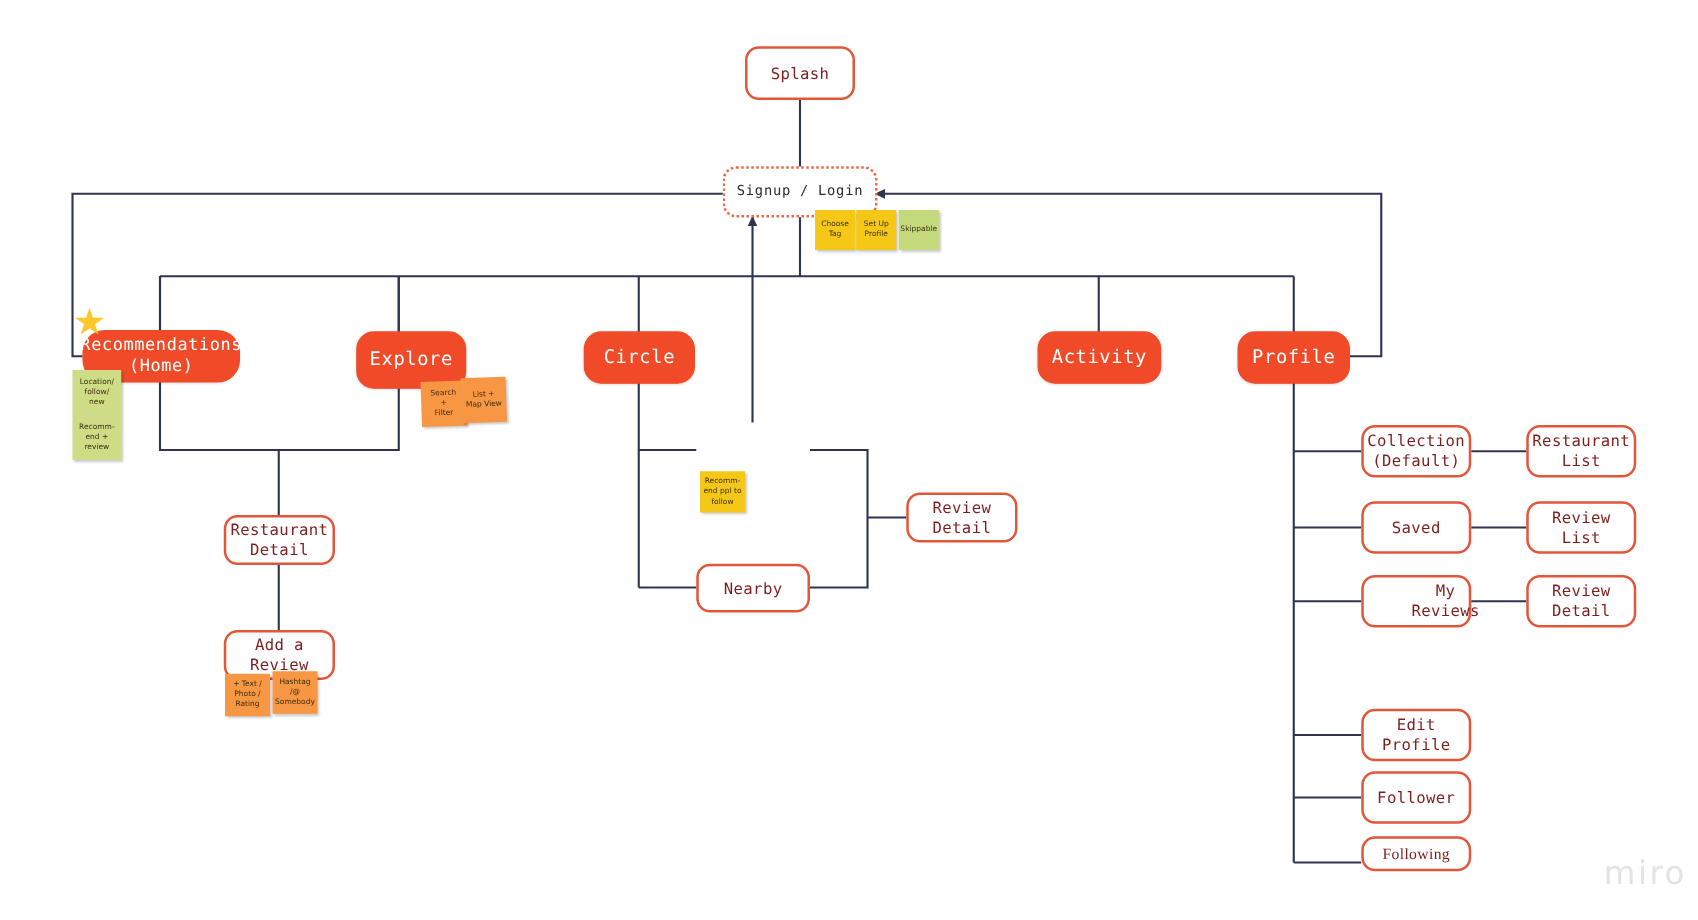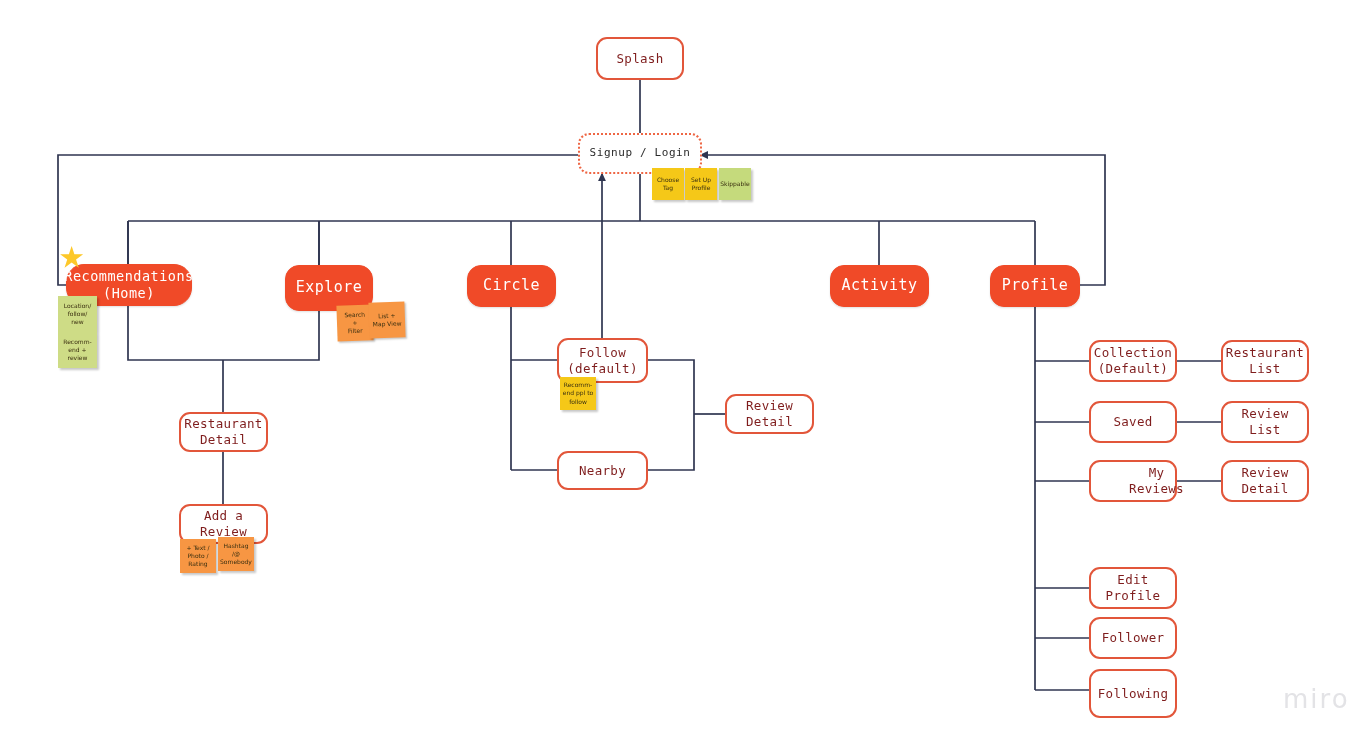--- a/index.html
+++ b/index.html
@@ -132,22 +132,20 @@
 
   <div class="node primary" style="left:830px;top:265px;width:99px;height:42px;">Activity</div>
 
   <div class="node primary" style="left:990px;top:265px;width:90px;height:42px;">Profile</div>
 
   <div class="node outline" style="left:179px;top:412px;width:89px;height:40px;">Restaurant
 Detail</div>
 
   <div class="node outline" style="left:179px;top:504px;width:89px;height:40px;">Add a Review</div>
 
-  <div class="node outline" style="left:557px;top:338px;width:91px;height:45px;">Follow
-(default)</div>
 
   <div class="node outline" style="left:557px;top:451px;width:91px;height:39px;">Nearby</div>
 
   <div class="node outline" style="left:725px;top:394px;width:89px;height:40px;">Review
 Detail</div>
 
   <div class="node outline" style="left:1089px;top:340px;width:88px;height:42px;">Collection
 (Default)</div>
 
   <div class="node outline" style="left:1221px;top:340px;width:88px;height:42px;">Restaurant
@@ -159,21 +157,21 @@
 
   <div class="node outline" style="left:1089px;top:460px;width:88px;height:42px;padding-left:47px;">My Reviews</div>
 
   <div class="node outline" style="left:1221px;top:460px;width:88px;height:42px;">Review
 Detail</div>
 
   <div class="node outline" style="left:1089px;top:567px;width:88px;height:42px;">Edit Profile</div>
 
   <div class="node outline" style="left:1089px;top:617px;width:88px;height:42px;">Follower</div>
 
-  <div class="node outline" style="left:1089px;top:669px;width:88px;height:49px;">Following</div>
+  <div class="node outline" style="left:1089px;top:669px;width:88px;height:28px;font-family:Liberation Serif, serif;">Following</div>
 
   <div class="sticky yellow" style="left:652px;top:168px;width:32px;height:32px;">Choose
 Tag</div>
 
   <div class="sticky yellow" style="left:685px;top:168px;width:32px;height:32px;">Set Up
 Profile</div>
 
   <div class="sticky green" style="left:719px;top:168px;width:32px;height:32px;">Skippable</div>
 
   <div class="sticky olive" style="left:58px;top:296px;width:39px;height:36px;">Location/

→ TASK DIRECTIONS:
Would you please set down the data above again exactly, without its pictures?

→ RESPONSE BOX:
--- a/index.html
+++ b/index.html
@@ -132,22 +132,20 @@
 
   <div class="node primary" style="left:830px;top:265px;width:99px;height:42px;">Activity</div>
 
   <div class="node primary" style="left:990px;top:265px;width:90px;height:42px;">Profile</div>
 
   <div class="node outline" style="left:179px;top:412px;width:89px;height:40px;">Restaurant
 Detail</div>
 
   <div class="node outline" style="left:179px;top:504px;width:89px;height:40px;">Add a Review</div>
 
-  <div class="node outline" style="left:557px;top:338px;width:91px;height:45px;">Follow
-(default)</div>
 
   <div class="node outline" style="left:557px;top:451px;width:91px;height:39px;">Nearby</div>
 
   <div class="node outline" style="left:725px;top:394px;width:89px;height:40px;">Review
 Detail</div>
 
   <div class="node outline" style="left:1089px;top:340px;width:88px;height:42px;">Collection
 (Default)</div>
 
   <div class="node outline" style="left:1221px;top:340px;width:88px;height:42px;">Restaurant
@@ -159,21 +157,21 @@
 
   <div class="node outline" style="left:1089px;top:460px;width:88px;height:42px;padding-left:47px;">My Reviews</div>
 
   <div class="node outline" style="left:1221px;top:460px;width:88px;height:42px;">Review
 Detail</div>
 
   <div class="node outline" style="left:1089px;top:567px;width:88px;height:42px;">Edit Profile</div>
 
   <div class="node outline" style="left:1089px;top:617px;width:88px;height:42px;">Follower</div>
 
-  <div class="node outline" style="left:1089px;top:669px;width:88px;height:49px;">Following</div>
+  <div class="node outline" style="left:1089px;top:669px;width:88px;height:28px;font-family:Liberation Serif, serif;">Following</div>
 
   <div class="sticky yellow" style="left:652px;top:168px;width:32px;height:32px;">Choose
 Tag</div>
 
   <div class="sticky yellow" style="left:685px;top:168px;width:32px;height:32px;">Set Up
 Profile</div>
 
   <div class="sticky green" style="left:719px;top:168px;width:32px;height:32px;">Skippable</div>
 
   <div class="sticky olive" style="left:58px;top:296px;width:39px;height:36px;">Location/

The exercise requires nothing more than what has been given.